== TASK PROMPT ==
Each line of the entries below that holds "Name" is needed, copied in full.

== RECORDS ==
————————

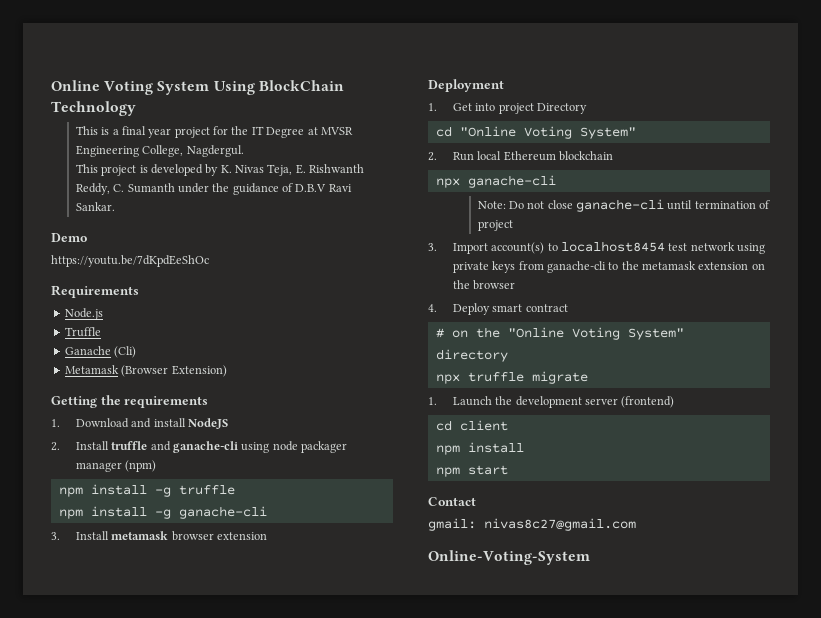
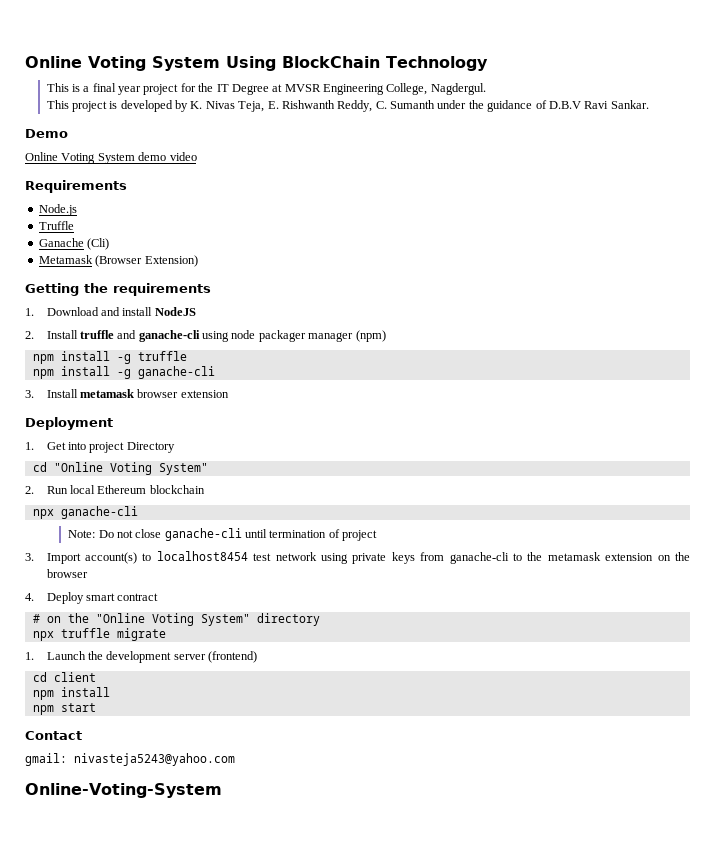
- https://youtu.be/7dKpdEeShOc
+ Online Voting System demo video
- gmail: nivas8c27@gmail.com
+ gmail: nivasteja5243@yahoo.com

————————

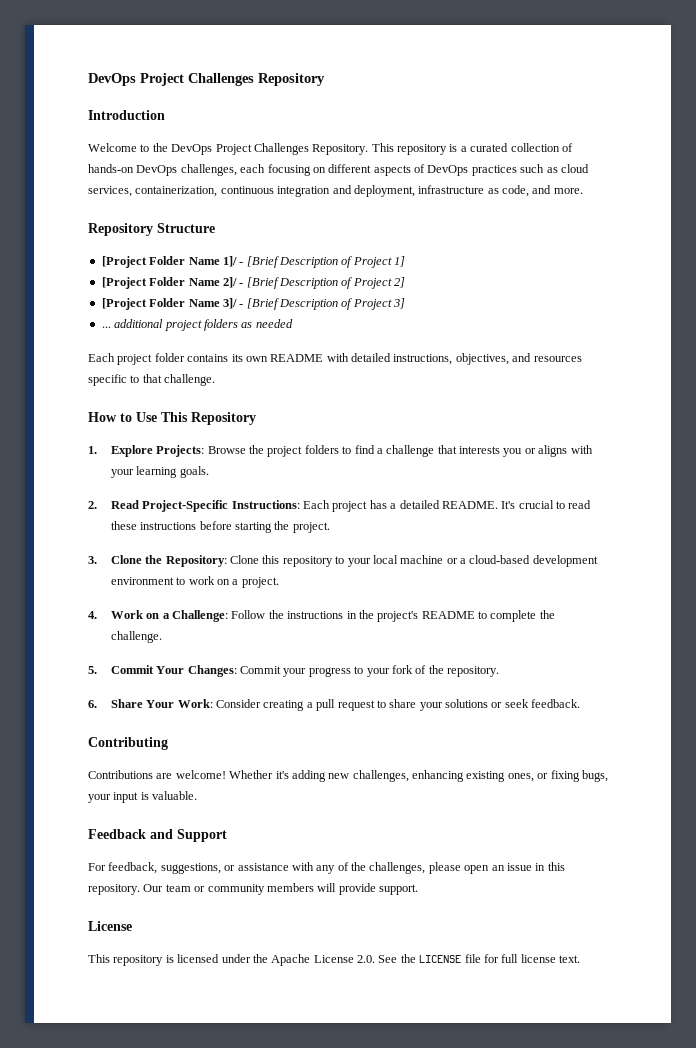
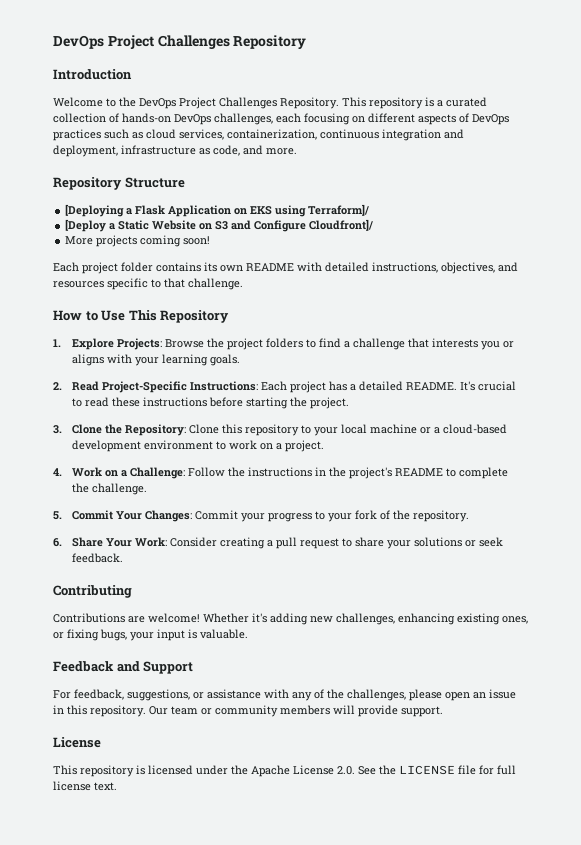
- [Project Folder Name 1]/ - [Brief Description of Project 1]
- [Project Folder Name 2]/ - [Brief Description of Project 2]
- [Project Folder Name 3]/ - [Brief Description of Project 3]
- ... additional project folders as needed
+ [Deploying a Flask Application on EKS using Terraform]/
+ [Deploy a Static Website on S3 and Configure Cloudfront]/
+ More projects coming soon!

————————

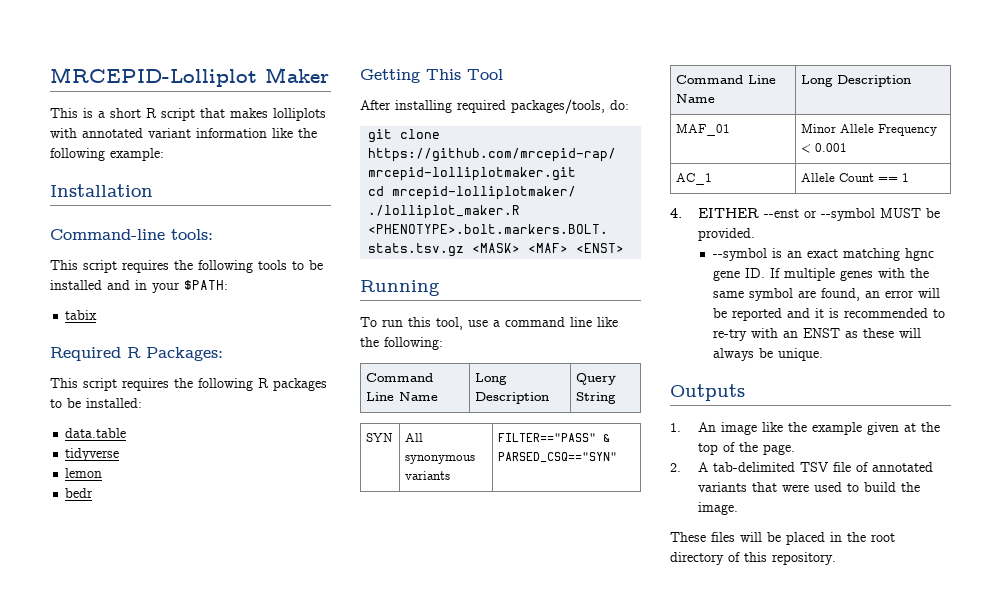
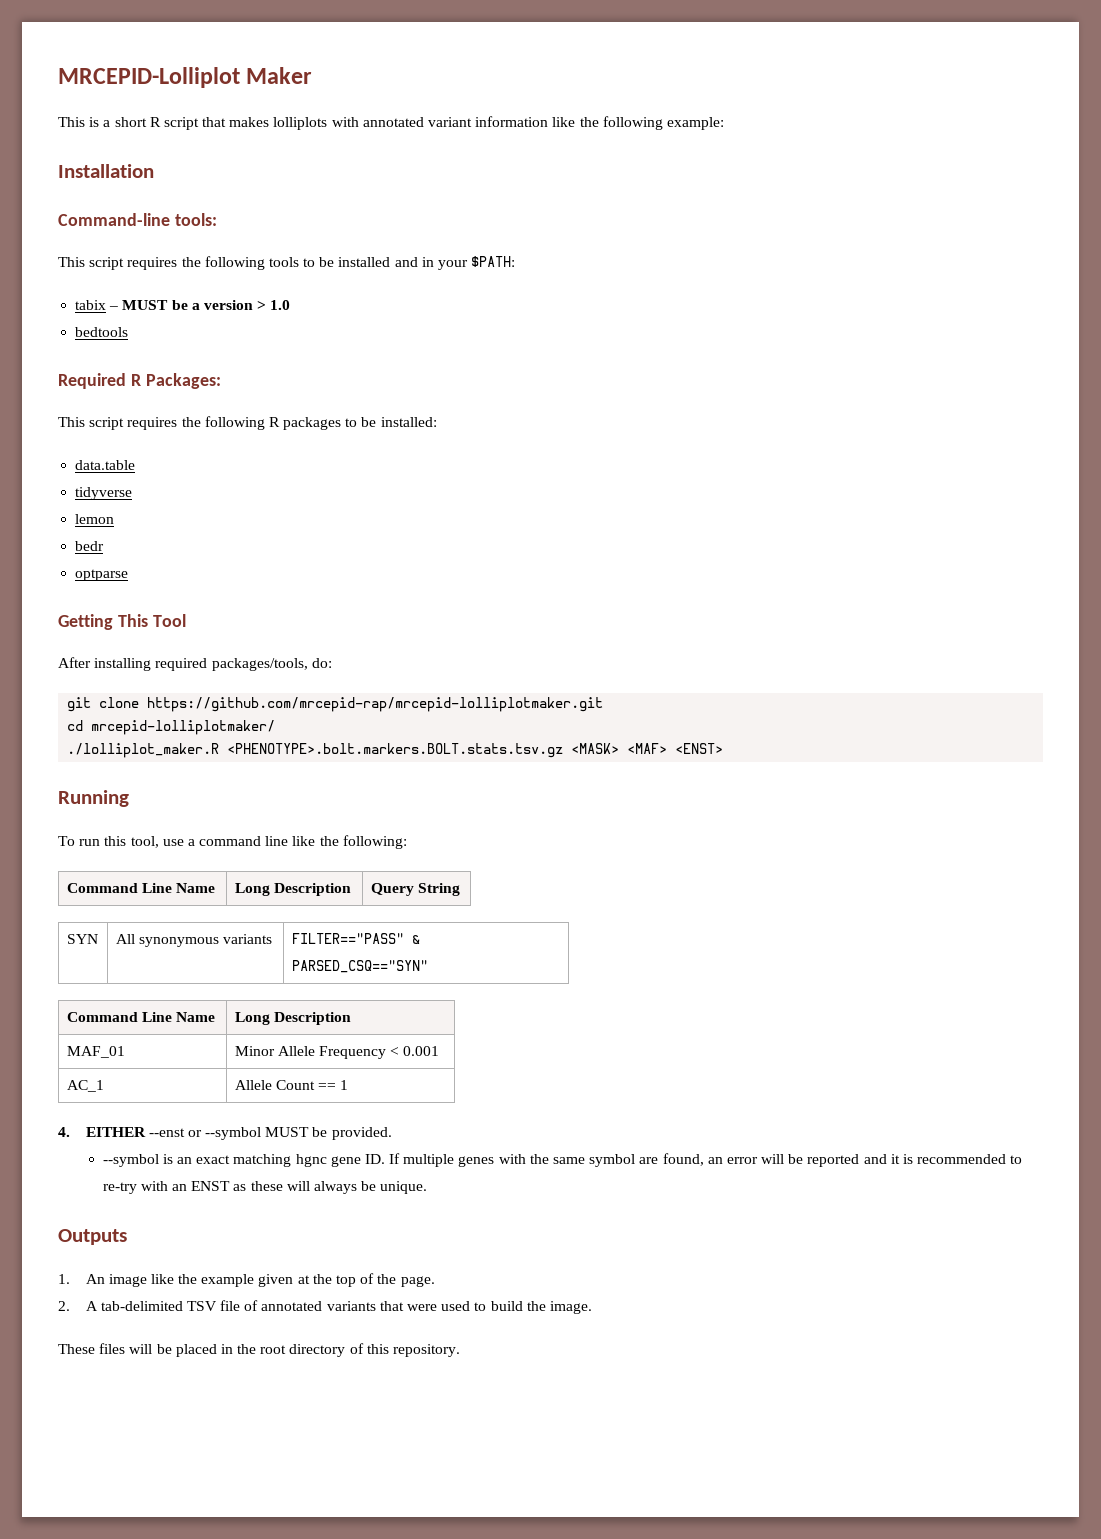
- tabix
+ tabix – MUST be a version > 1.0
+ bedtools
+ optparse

————————

== SOLUTION FOR THIS PROBLEM ==
- [Project Folder Name 1]/ - [Brief Description of Project 1]
- [Project Folder Name 2]/ - [Brief Description of Project 2]
- [Project Folder Name 3]/ - [Brief Description of Project 3]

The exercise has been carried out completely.